> _What is expected_: For this exercise, repeat the whole listing below exactly. Leave the pictures out.
[Data records — start]
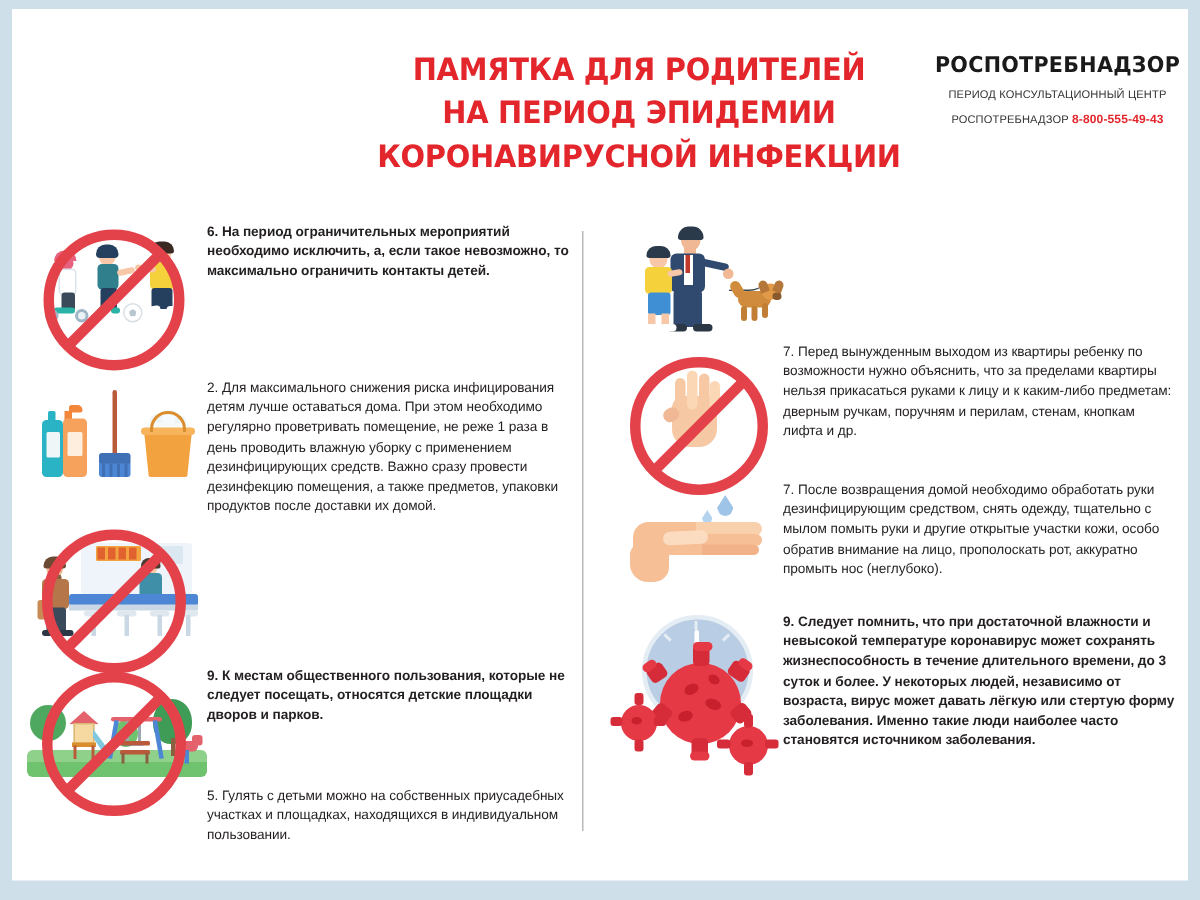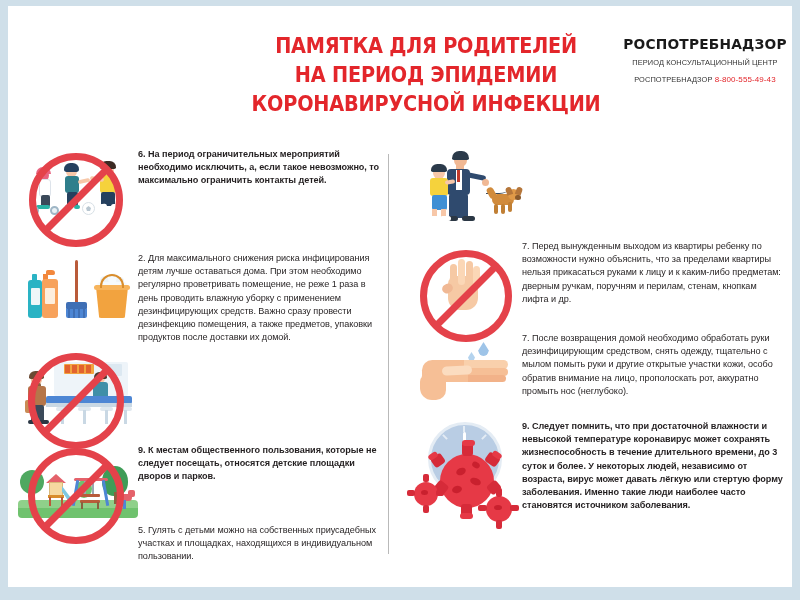--- a/index.html
+++ b/index.html
@@ -90,21 +90,21 @@
   .rpn-sub {
     margin-top: 6px;
     color: #333333;
     font-size: 7.4px;
     line-height: 10.5px;
     letter-spacing: 0.1px;
     white-space: nowrap;
   }
   .rpn-phone {
     color: #e3262b;
-    font-weight: normal;
+    font-weight: bold;
     font-size: 8px;
     letter-spacing: 0.1px;
   }
 
   
   .divider {
     position: absolute;
     left: 380px;
     top: 148px;
     width: 1px;
@@ -396,21 +396,21 @@
           <div class="sh" style="left:98px;top:33px;width:6px;height:8px;background:#b5763a;border-radius:3px 3px 0 0;transform:rotate(20deg);"></div>
           <div class="sh" style="left:97px;top:41px;width:6px;height:5px;background:#8a5a2c;border-radius:3px;"></div>
           <div class="sh" style="left:70px;top:33px;width:7px;height:12px;background:#d18b3c;border-radius:4px;transform:rotate(-30deg);"></div>
           <div class="sh" style="left:76px;top:50px;width:4px;height:10px;background:#c07f34;border-radius:2px;"></div>
           <div class="sh" style="left:83px;top:50px;width:4px;height:10px;background:#c07f34;border-radius:2px;"></div>
           <div class="sh" style="left:90px;top:48px;width:4px;height:10px;background:#c07f34;border-radius:2px;"></div>
         </div>
       </div>
     </div>
 
-    <div class="row" data-name="list-item" style="height:92px;margin-top:14px;">
+    <div class="row" data-name="list-item" style="height:92px;margin-top:2px;">
       <div class="art" data-name="no-touching-hand-icon" style="width:118px;height:92px;">
         <div class="scene" style="left:38px;top:18px;width:50px;height:58px;">
 
           <div class="sh" style="left:6px;top:18px;width:30px;height:34px;background:#f6c9a4;border-radius:8px 8px 12px 12px;"></div>
 
           <div class="sh" style="left:8px;top:6px;width:7px;height:20px;background:#f6c9a4;border-radius:4px;"></div>
           <div class="sh" style="left:16px;top:1px;width:7px;height:26px;background:#fbd7b6;border-radius:4px;"></div>
           <div class="sh" style="left:24px;top:3px;width:7px;height:24px;background:#f6c9a4;border-radius:4px;"></div>
           <div class="sh" style="left:31px;top:8px;width:7px;height:20px;background:#fbd7b6;border-radius:4px;"></div>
[Data records — finish]
> _Written response_:
--- a/index.html
+++ b/index.html
@@ -90,21 +90,21 @@
   .rpn-sub {
     margin-top: 6px;
     color: #333333;
     font-size: 7.4px;
     line-height: 10.5px;
     letter-spacing: 0.1px;
     white-space: nowrap;
   }
   .rpn-phone {
     color: #e3262b;
-    font-weight: normal;
+    font-weight: bold;
     font-size: 8px;
     letter-spacing: 0.1px;
   }
 
   
   .divider {
     position: absolute;
     left: 380px;
     top: 148px;
     width: 1px;
@@ -396,21 +396,21 @@
           <div class="sh" style="left:98px;top:33px;width:6px;height:8px;background:#b5763a;border-radius:3px 3px 0 0;transform:rotate(20deg);"></div>
           <div class="sh" style="left:97px;top:41px;width:6px;height:5px;background:#8a5a2c;border-radius:3px;"></div>
           <div class="sh" style="left:70px;top:33px;width:7px;height:12px;background:#d18b3c;border-radius:4px;transform:rotate(-30deg);"></div>
           <div class="sh" style="left:76px;top:50px;width:4px;height:10px;background:#c07f34;border-radius:2px;"></div>
           <div class="sh" style="left:83px;top:50px;width:4px;height:10px;background:#c07f34;border-radius:2px;"></div>
           <div class="sh" style="left:90px;top:48px;width:4px;height:10px;background:#c07f34;border-radius:2px;"></div>
         </div>
       </div>
     </div>
 
-    <div class="row" data-name="list-item" style="height:92px;margin-top:14px;">
+    <div class="row" data-name="list-item" style="height:92px;margin-top:2px;">
       <div class="art" data-name="no-touching-hand-icon" style="width:118px;height:92px;">
         <div class="scene" style="left:38px;top:18px;width:50px;height:58px;">
 
           <div class="sh" style="left:6px;top:18px;width:30px;height:34px;background:#f6c9a4;border-radius:8px 8px 12px 12px;"></div>
 
           <div class="sh" style="left:8px;top:6px;width:7px;height:20px;background:#f6c9a4;border-radius:4px;"></div>
           <div class="sh" style="left:16px;top:1px;width:7px;height:26px;background:#fbd7b6;border-radius:4px;"></div>
           <div class="sh" style="left:24px;top:3px;width:7px;height:24px;background:#f6c9a4;border-radius:4px;"></div>
           <div class="sh" style="left:31px;top:8px;width:7px;height:20px;background:#fbd7b6;border-radius:4px;"></div>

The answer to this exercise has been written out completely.